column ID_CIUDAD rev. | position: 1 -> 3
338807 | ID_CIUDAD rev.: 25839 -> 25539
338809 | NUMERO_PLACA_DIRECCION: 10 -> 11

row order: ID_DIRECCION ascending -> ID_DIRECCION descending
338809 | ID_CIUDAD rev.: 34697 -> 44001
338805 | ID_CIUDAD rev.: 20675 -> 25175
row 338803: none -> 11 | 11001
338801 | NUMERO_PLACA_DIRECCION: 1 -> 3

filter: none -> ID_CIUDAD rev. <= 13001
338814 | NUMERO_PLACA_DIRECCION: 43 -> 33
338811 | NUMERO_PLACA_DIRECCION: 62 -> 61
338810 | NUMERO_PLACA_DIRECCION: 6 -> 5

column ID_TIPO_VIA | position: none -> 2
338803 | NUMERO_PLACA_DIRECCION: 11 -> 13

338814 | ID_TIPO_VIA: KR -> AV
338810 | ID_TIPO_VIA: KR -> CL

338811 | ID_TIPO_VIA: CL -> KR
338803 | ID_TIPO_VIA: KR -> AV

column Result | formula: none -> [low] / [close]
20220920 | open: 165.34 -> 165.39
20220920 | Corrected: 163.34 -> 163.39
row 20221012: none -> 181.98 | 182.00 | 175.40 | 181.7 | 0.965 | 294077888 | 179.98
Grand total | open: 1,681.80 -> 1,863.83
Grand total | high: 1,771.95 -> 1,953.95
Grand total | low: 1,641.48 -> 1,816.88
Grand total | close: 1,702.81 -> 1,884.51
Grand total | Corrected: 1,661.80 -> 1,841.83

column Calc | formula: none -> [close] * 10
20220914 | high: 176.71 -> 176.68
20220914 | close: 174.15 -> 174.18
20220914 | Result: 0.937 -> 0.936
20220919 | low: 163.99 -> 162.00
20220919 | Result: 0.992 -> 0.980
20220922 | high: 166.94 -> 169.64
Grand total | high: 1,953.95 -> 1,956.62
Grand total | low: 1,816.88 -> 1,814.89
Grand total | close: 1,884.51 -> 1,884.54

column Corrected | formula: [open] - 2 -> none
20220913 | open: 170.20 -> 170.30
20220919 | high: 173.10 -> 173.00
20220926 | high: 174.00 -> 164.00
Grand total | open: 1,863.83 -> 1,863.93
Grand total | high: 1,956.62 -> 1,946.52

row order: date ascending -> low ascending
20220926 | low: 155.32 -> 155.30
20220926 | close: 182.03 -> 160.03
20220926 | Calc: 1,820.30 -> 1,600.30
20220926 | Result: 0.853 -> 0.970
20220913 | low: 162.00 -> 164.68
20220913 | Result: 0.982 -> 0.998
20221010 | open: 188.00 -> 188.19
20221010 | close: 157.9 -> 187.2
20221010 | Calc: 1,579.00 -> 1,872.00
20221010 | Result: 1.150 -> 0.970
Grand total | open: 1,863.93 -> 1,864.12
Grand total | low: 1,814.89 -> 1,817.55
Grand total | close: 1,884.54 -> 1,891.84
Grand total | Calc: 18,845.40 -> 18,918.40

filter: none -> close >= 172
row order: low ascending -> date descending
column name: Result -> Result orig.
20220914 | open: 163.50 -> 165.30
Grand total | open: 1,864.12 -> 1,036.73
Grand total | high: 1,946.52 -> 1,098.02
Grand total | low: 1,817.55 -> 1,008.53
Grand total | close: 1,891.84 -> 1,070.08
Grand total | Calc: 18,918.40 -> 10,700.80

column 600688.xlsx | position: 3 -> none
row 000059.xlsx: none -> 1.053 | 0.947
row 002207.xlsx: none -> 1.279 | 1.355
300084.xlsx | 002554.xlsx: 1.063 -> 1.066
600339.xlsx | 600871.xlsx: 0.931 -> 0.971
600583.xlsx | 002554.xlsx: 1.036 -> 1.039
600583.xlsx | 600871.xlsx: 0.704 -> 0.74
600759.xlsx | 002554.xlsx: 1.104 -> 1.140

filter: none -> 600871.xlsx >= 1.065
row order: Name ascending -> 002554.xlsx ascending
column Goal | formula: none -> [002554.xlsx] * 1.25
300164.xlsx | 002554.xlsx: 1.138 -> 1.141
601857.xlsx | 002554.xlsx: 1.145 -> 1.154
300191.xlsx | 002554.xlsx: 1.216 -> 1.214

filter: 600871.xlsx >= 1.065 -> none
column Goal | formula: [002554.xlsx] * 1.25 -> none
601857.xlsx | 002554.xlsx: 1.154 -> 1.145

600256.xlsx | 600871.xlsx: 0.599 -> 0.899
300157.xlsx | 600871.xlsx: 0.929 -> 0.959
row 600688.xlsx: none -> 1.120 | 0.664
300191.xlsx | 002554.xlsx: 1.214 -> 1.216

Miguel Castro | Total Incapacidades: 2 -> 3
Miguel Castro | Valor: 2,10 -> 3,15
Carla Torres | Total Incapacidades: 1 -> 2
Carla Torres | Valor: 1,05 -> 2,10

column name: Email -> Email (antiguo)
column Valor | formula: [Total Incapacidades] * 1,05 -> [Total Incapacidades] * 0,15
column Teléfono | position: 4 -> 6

+--

| To do |
Down to the last line, restate the records exactly.

| Reply |
column ID_CIUDAD rev. | position: 1 -> 3
338807 | ID_CIUDAD rev.: 25839 -> 25539
338809 | NUMERO_PLACA_DIRECCION: 10 -> 11

row order: ID_DIRECCION ascending -> ID_DIRECCION descending
338809 | ID_CIUDAD rev.: 34697 -> 44001
338805 | ID_CIUDAD rev.: 20675 -> 25175
row 338803: none -> 11 | 11001
338801 | NUMERO_PLACA_DIRECCION: 1 -> 3

filter: none -> ID_CIUDAD rev. <= 13001
338814 | NUMERO_PLACA_DIRECCION: 43 -> 33
338811 | NUMERO_PLACA_DIRECCION: 62 -> 61
338810 | NUMERO_PLACA_DIRECCION: 6 -> 5

column ID_TIPO_VIA | position: none -> 2
338803 | NUMERO_PLACA_DIRECCION: 11 -> 13

338814 | ID_TIPO_VIA: KR -> AV
338810 | ID_TIPO_VIA: KR -> CL

338811 | ID_TIPO_VIA: CL -> KR
338803 | ID_TIPO_VIA: KR -> AV

column Result | formula: none -> [low] / [close]
20220920 | open: 165.34 -> 165.39
20220920 | Corrected: 163.34 -> 163.39
row 20221012: none -> 181.98 | 182.00 | 175.40 | 181.7 | 0.965 | 294077888 | 179.98
Grand total | open: 1,681.80 -> 1,863.83
Grand total | high: 1,771.95 -> 1,953.95
Grand total | low: 1,641.48 -> 1,816.88
Grand total | close: 1,702.81 -> 1,884.51
Grand total | Corrected: 1,661.80 -> 1,841.83

column Calc | formula: none -> [close] * 10
20220914 | high: 176.71 -> 176.68
20220914 | close: 174.15 -> 174.18
20220914 | Result: 0.937 -> 0.936
20220919 | low: 163.99 -> 162.00
20220919 | Result: 0.992 -> 0.980
20220922 | high: 166.94 -> 169.64
Grand total | high: 1,953.95 -> 1,956.62
Grand total | low: 1,816.88 -> 1,814.89
Grand total | close: 1,884.51 -> 1,884.54

column Corrected | formula: [open] - 2 -> none
20220913 | open: 170.20 -> 170.30
20220919 | high: 173.10 -> 173.00
20220926 | high: 174.00 -> 164.00
Grand total | open: 1,863.83 -> 1,863.93
Grand total | high: 1,956.62 -> 1,946.52

row order: date ascending -> low ascending
20220926 | low: 155.32 -> 155.30
20220926 | close: 182.03 -> 160.03
20220926 | Calc: 1,820.30 -> 1,600.30
20220926 | Result: 0.853 -> 0.970
20220913 | low: 162.00 -> 164.68
20220913 | Result: 0.982 -> 0.998
20221010 | open: 188.00 -> 188.19
20221010 | close: 157.9 -> 187.2
20221010 | Calc: 1,579.00 -> 1,872.00
20221010 | Result: 1.150 -> 0.970
Grand total | open: 1,863.93 -> 1,864.12
Grand total | low: 1,814.89 -> 1,817.55
Grand total | close: 1,884.54 -> 1,891.84
Grand total | Calc: 18,845.40 -> 18,918.40

filter: none -> close >= 172
row order: low ascending -> date descending
column name: Result -> Result orig.
20220914 | open: 163.50 -> 165.30
Grand total | open: 1,864.12 -> 1,036.73
Grand total | high: 1,946.52 -> 1,098.02
Grand total | low: 1,817.55 -> 1,008.53
Grand total | close: 1,891.84 -> 1,070.08
Grand total | Calc: 18,918.40 -> 10,700.80

column 600688.xlsx | position: 3 -> none
row 000059.xlsx: none -> 1.053 | 0.947
row 002207.xlsx: none -> 1.279 | 1.355
300084.xlsx | 002554.xlsx: 1.063 -> 1.066
600339.xlsx | 600871.xlsx: 0.931 -> 0.971
600583.xlsx | 002554.xlsx: 1.036 -> 1.039
600583.xlsx | 600871.xlsx: 0.704 -> 0.74
600759.xlsx | 002554.xlsx: 1.104 -> 1.140

filter: none -> 600871.xlsx >= 1.065
row order: Name ascending -> 002554.xlsx ascending
column Goal | formula: none -> [002554.xlsx] * 1.25
300164.xlsx | 002554.xlsx: 1.138 -> 1.141
601857.xlsx | 002554.xlsx: 1.145 -> 1.154
300191.xlsx | 002554.xlsx: 1.216 -> 1.214

filter: 600871.xlsx >= 1.065 -> none
column Goal | formula: [002554.xlsx] * 1.25 -> none
601857.xlsx | 002554.xlsx: 1.154 -> 1.145

600256.xlsx | 600871.xlsx: 0.599 -> 0.899
300157.xlsx | 600871.xlsx: 0.929 -> 0.959
row 600688.xlsx: none -> 1.120 | 0.664
300191.xlsx | 002554.xlsx: 1.214 -> 1.216

Miguel Castro | Total Incapacidades: 2 -> 3
Miguel Castro | Valor: 2,10 -> 3,15
Carla Torres | Total Incapacidades: 1 -> 2
Carla Torres | Valor: 1,05 -> 2,10

column name: Email -> Email (antiguo)
column Valor | formula: [Total Incapacidades] * 1,05 -> [Total Incapacidades] * 0,15
column Teléfono | position: 4 -> 6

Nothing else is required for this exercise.